Size Secret #4: Shorten Your Range of Motion

Find the "window" for a huge upper chest


ED NUNN: “When I had to bring up my upper chest and pec tie-ins to the front delts, I focused a lot on the basic incline barbell bench press, and I got a lot stronger and more powerful on that move. I always make sure to lower the weight slowly, and I also do a pretty brutal drop set on my last set, where I start with 405 pounds and work down to 135.

But one technique that really helped me, especially on inclines, was to stay in a certain ‘window’ of the range of motion. I don’t lock out my elbows at the top of the rep and I don’t come down all the way and touch my chest at the bottom. I stop just short of full range of motion on both ends to keep constant tension on the muscles. I think that has really helped my upper-chest development.”

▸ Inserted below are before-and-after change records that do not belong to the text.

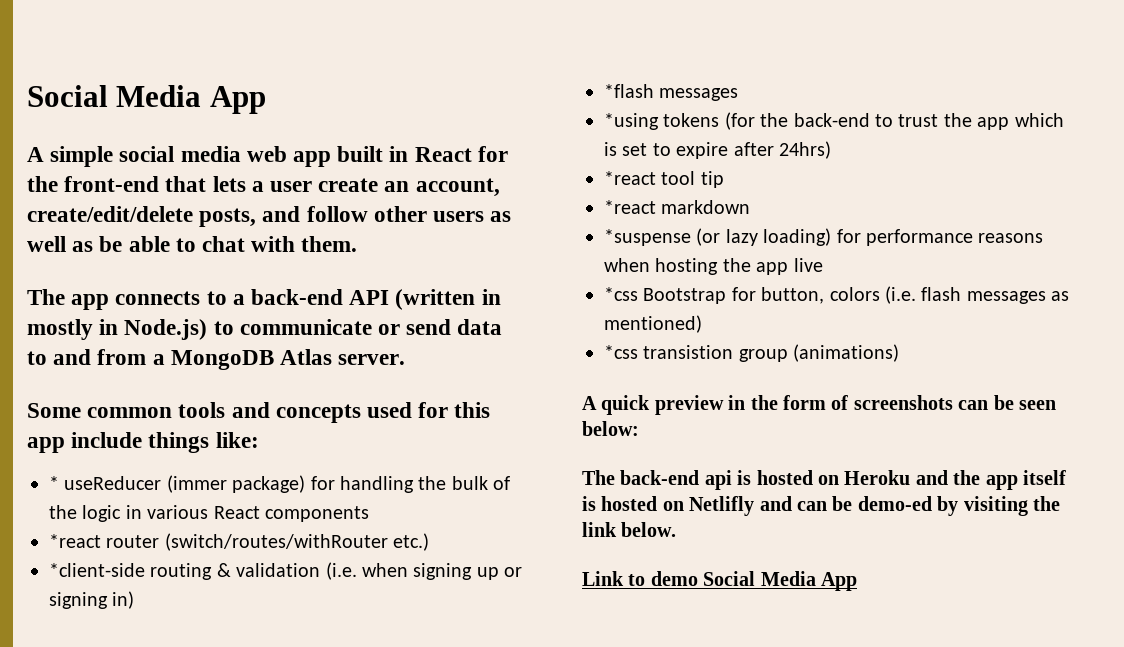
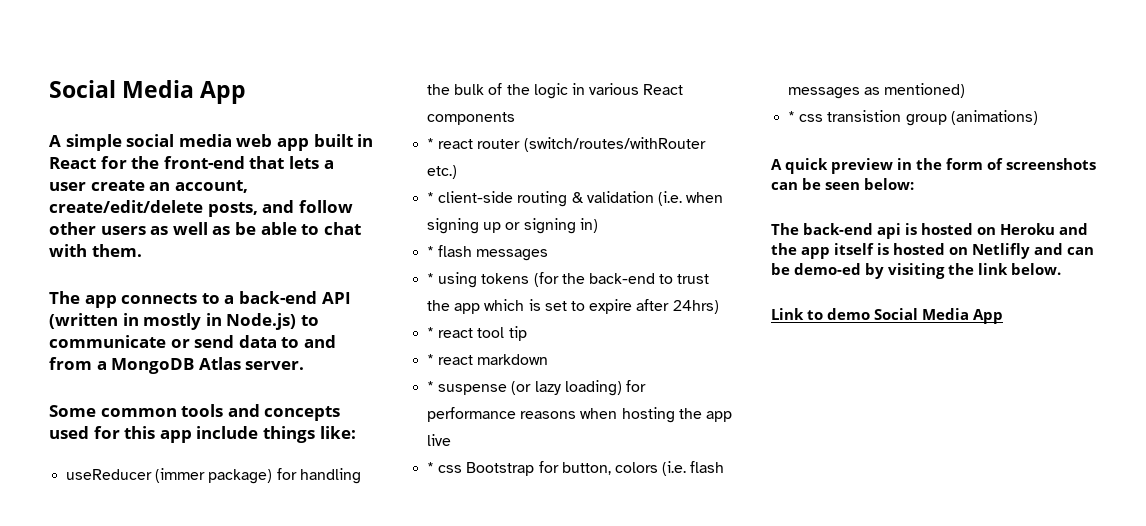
[49,476,59,490] * -> (356, 432) none
[49,534,101,548] *react -> [427,138,474,149] * react
[49,563,145,577] *client-side -> [427,191,514,203] * client-side
[604,84,654,98] *flash -> [427,245,473,257] * flash
[604,113,659,130] *using -> [427,272,478,288] * using
[604,171,656,185] *react -> [427,327,474,338] * react
[604,200,656,214] *react -> [427,354,474,365] * react
[604,229,691,246] *suspense -> [427,381,508,395] * suspense
[604,287,638,301] *css -> [427,462,463,473] * css
[604,345,638,359] *css -> [788,111,824,122] * css

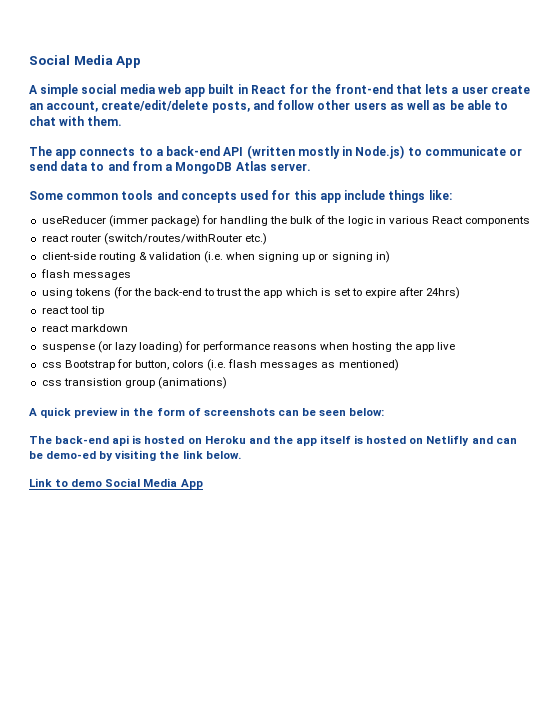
[122,313,139,326] in -> (295, 152) none
[427,138,435,149] * -> (531, 221) none
[427,192,435,203] * -> (267, 239) none
[427,246,435,257] * -> (390, 257) none
[427,273,435,284] * -> (131, 276) none
[427,327,435,338] * -> (461, 293) none
[427,354,435,365] * -> (104, 311) none
[427,381,435,392] * -> (128, 328) none
[427,462,435,473] * -> (455, 346) none
[788,111,796,122] * -> (399, 365) none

  • 1. Standing dumbbell flys (warm-up): 2-3 sets of 10-12 reps
  • 2. Flat bench dumbbell presses: 4-5 sets of 10-12 reps
  • 3. Incline barbell presses: 4 sets of 8-10 reps*
  • 4. Pec-deck flys: 4 sets of 12 reps
  • 5. Cable flyes: 7 sets of 10 reps**
  • *On the last set, Nunn does a drop set where he tries to get 10 reps with each of the following weights (pounds): 405, 315, 275, 225, 185, 135.
  • **Following Hany Rambod’s FST-7 technique, resting 30–45 seconds between each set.

Training Tip #1: On the incline barbell press, Nunn holds the bar with a medium-width grip (the marks on the bar in the middle of his palms) and his thumbs underneath the bar (false grip). Because of the false grip, he always uses a spotter.

Training Tip #2: Nunn does cable flyes seated on an upright bench, not lying on a flat bench.